Research and Impacts
As a land-grant university, the U of M is committed to conducting research to improve Minnesota’s agricultural and forest products, horticulture, human nutrition, family and community, and environmental quality.
MAES’s multidisciplinary research explores the ecological, economic, and environmental interactions between the agriculture that feeds the world, the environment that sustains the earth, and the human interactions that support our society.
Advancement of agricultural research was the initial call-to-action when the Hatch Act was implemented in 1887. Today, researchers continue to search for key solutions to provide safe, healthy, and economically and environmentally sustainable food sources for a growing population.
Research is at the heart of advancing horticulture understanding to develop new varieties and opportunities for future generations. Our researchers work on projects involving horticultural plants, fruits, vegetables, and flowers with the aim of expanding Minnesota’s horticulture industry.
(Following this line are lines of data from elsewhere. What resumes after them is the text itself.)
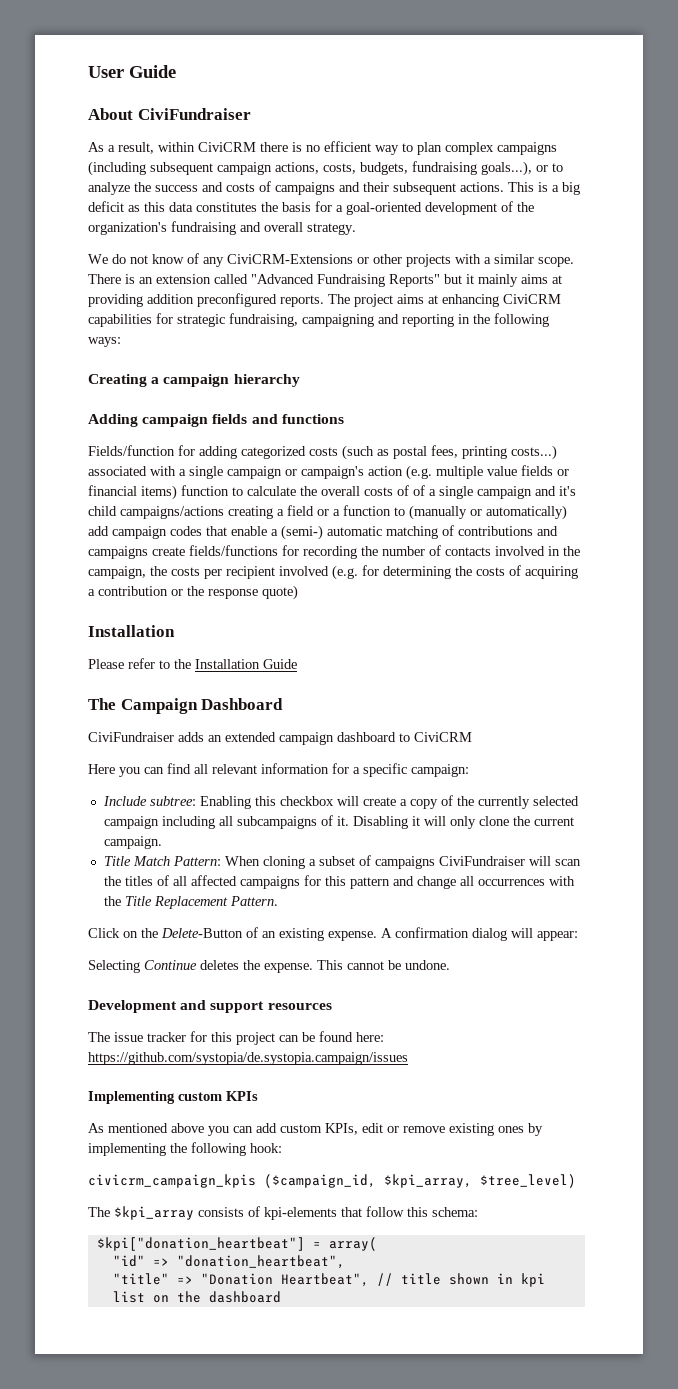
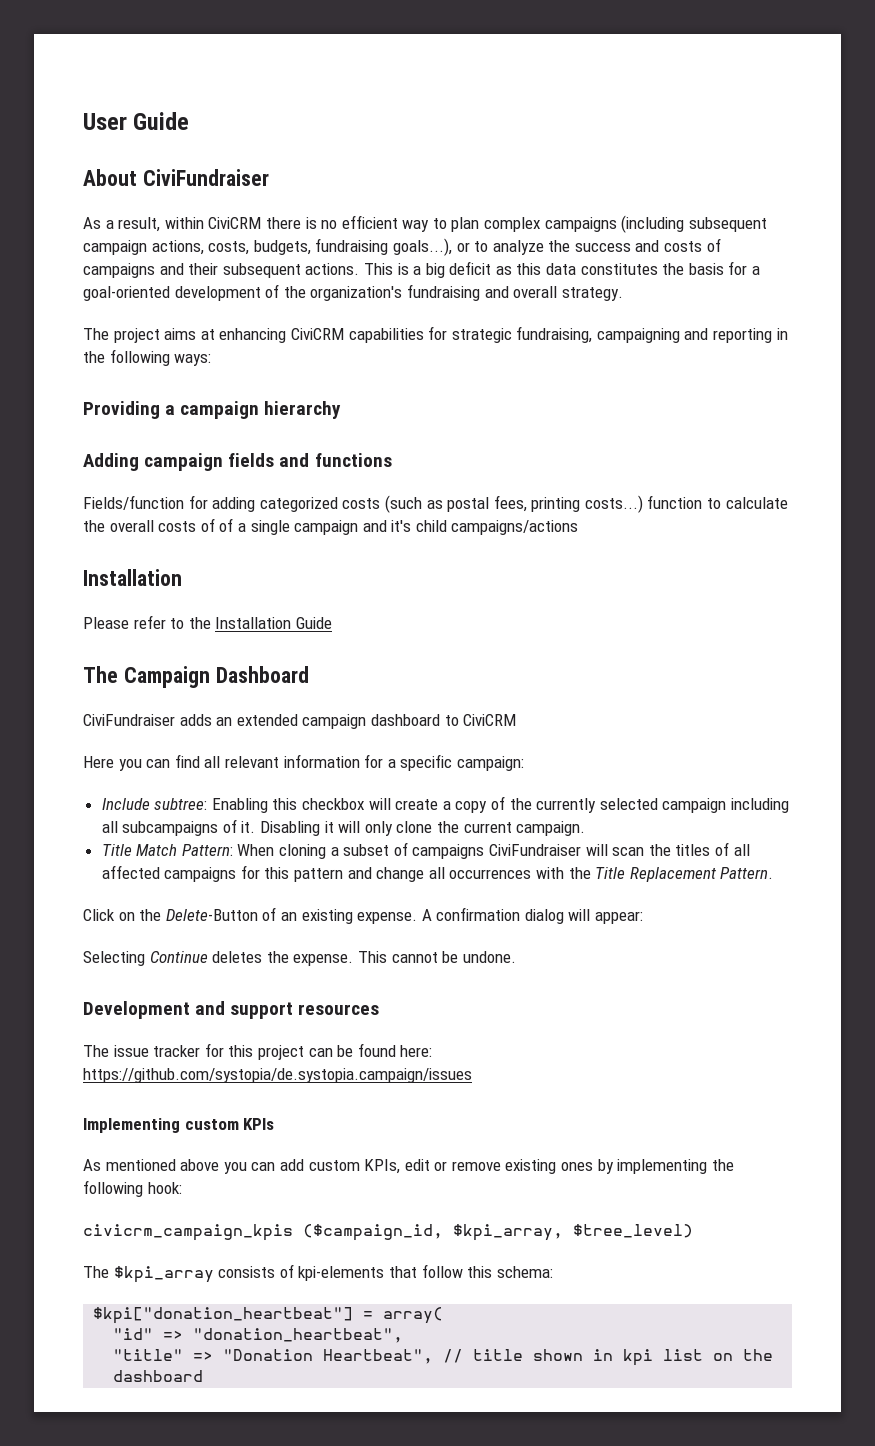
[88,253,574,267] [88,274,562,287] [88,293,324,307] We do not know of any CiviCRM-Extensions or other projects with a similar scope. There is an extension called "Advanced Fundraising Reports" but it mainly aims at providing addition preconfigured reports. -> (623, 294) none
[88,374,147,387] Creating -> [83,401,160,419] Providing
[88,465,569,480] [88,485,177,500] associated with a single campaign or campaign's action (e.g. multiple value fields or financial items) -> (643, 504) none
[228,505,567,520] [88,525,558,540] [88,545,580,559] [88,565,578,580] [88,585,298,600] creating a field or a function to (manually or automatically) add campaign codes that enable a (semi-) automatic matching of contributions and campaigns create fields/functions for recording the number of contacts involved in the campaign, the costs per recipient involved (e.g. for determining the costs of acquiring a contribution or the response quote) -> (579, 527) none

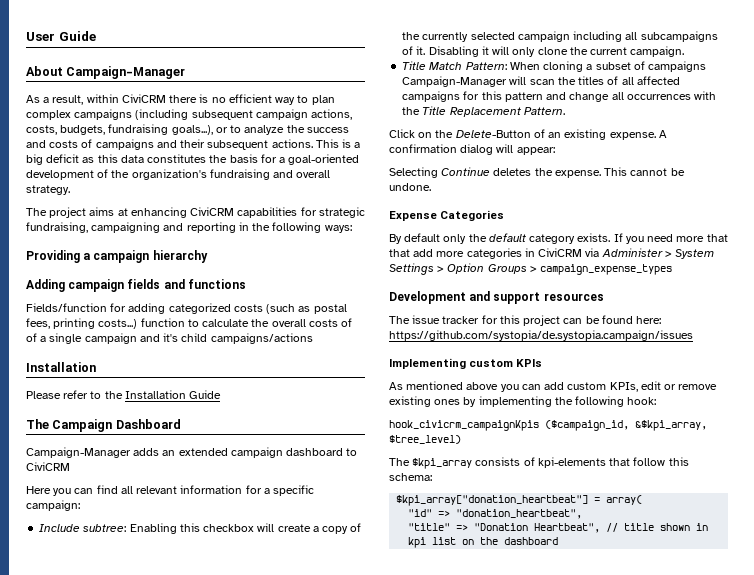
[142,169,269,186] CiviFundraiser -> [66,66,186,79] Campaign-Manager
[83,714,175,726] CiviFundraiser -> [26,447,131,458] Campaign-Manager
[489,844,582,856] CiviFundraiser -> [402,76,508,87] Campaign-Manager
(516, 957) none -> [389,210,505,221] [389,233,728,244] [389,248,715,259] [389,263,673,275] // Expense Categories // By default only the default category exists. If you need more that that add more categories in CiviCRM via Administer > System Settings > Option Groups > campaign_expense_types
[83,1224,563,1241] civicrm_campaign_kpis ($campaign_id, $kpi_array, -> [389,420,707,431] hook_civicrm_campaignKpis ($campaign_id, &$kpi_array,
[93,1307,354,1324] $kpi["donation_heartbeat"] -> [396,495,589,506] $kpi_array["donation_heartbeat"]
As environmental concerns continue to create new challenges, University researchers are committed to finding solutions for everything from forest conservation to developing sustainable cropping systems to discovering alternative and renewable energy sources.
As society has moved away from the rural areas and into cities, U of M researchers have been ideally placed to explore the societal, economic, and personal impacts. From affordable urban housing to food safety and animal health concerns, researchers are exploring today’s important welfare issues and discovering solutions.
Dr. Rafael Bisinotto and his team are working on a comprehensive assessment of hoof diseases based on description of specific lesions at various stages of lactation. They hope this will provides insight into how lameness affects behavior, inflammatory status, and specific reproductive parameters in lactating dairy cows.
Robert Craven and Kevin Klair and their team are working directly with farmers experiencing financial stress to understand their financial situation and explore options to keep their farm functioning. They will also develop resources to respond to financial downturns that impact ag production.
Dr. Julio Alvarez and his team are using records of isolates collected in Minnesota over the last ten years to characterize antimicrobial resistance determinants present in Salmonella serotypes of human and animal origin and of most relevance for public and animal health.
Douglas Marthaler and his team are working to understand the genetic and phenotypic differences between Streptococcus suis strains. The proper identification and classification of S. suis isolates will enable veterinarians to make accurate evaluations of isolates associated with clinical disease.